SACRAMENTO, Calif. (AP) — The 737 inmates on California’s largest-in-the-nation death row are getting a reprieve from Gov. Gavin Newsom, who plans to sign an executive order Wednesday placing a moratorium on executions.
Newsom also is withdrawing the lethal injection regulations that death penalty opponents already have tied up in courts and shuttering the new execution chamber at San Quentin State Prison that has never been used.
“The intentional killing of another person is wrong and as governor, I will not oversee the execution of any individual,” he said in prepared remarks.
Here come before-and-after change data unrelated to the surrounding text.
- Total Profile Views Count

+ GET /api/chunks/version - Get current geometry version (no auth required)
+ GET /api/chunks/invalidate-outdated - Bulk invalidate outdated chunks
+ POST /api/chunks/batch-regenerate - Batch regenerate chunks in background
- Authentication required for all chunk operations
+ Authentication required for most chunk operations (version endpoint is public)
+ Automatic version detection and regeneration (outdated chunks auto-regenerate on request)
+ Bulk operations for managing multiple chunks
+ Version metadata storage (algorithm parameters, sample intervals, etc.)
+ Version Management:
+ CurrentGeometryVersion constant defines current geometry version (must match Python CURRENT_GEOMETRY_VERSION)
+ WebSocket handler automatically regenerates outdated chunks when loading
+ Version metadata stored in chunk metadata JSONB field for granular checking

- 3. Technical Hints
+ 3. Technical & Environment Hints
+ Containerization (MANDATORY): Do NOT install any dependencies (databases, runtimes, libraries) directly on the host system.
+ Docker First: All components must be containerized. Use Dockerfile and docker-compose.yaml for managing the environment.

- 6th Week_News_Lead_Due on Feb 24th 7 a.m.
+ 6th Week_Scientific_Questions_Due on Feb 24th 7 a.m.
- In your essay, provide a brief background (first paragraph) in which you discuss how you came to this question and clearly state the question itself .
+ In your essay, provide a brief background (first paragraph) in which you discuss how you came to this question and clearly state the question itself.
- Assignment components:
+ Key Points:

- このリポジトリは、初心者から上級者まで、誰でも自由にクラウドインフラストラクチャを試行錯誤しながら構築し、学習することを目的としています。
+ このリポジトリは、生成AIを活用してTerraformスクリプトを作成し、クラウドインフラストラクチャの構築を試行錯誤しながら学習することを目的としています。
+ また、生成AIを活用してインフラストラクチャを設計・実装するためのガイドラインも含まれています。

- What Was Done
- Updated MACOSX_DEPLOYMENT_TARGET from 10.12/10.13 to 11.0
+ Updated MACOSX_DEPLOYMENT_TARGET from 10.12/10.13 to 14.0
Newsom called the death penalty “a failure” that “has discriminated against defendants who are mentally ill, black and brown, or can’t afford expensive legal representation.” He also said innocent people have been wrongly convicted and sometimes put to death.
California hasn’t executed anyone since 2006, when Arnold Schwarzenegger was governor. And though voters in 2016 narrowly approved a ballot measure to speed up the punishment, no condemned inmate faced imminent execution.
Since California’s last execution, its death row population has grown to house one of every four condemned inmates in the United States. They include Scott Peterson, whose trial for killing his wife Laci riveted the country, and Richard Davis, who kidnapped 12-year-old Polly Klaas during a slumber party and strangled her.
Newsom “is usurping the express will of California voters and substituting his personal preferences via this hasty and ill-considered moratorium on the death penalty,” said Michele Hanisee, president of the Association of Deputy (Los Angeles County) District Attorneys.
While the governor’s move is certain to be challenged in court, aides say his power to grant reprieves is written into the state Constitution and that he is not altering any convictions or allowing any condemned inmate a chance at an early release.
A governor needs approval from the state Supreme Court to pardon or commute the sentence of anyone twice convicted of a felony, and the justices last year blocked several clemency requests by former Gov. Jerry Brown that did not involve condemned inmates.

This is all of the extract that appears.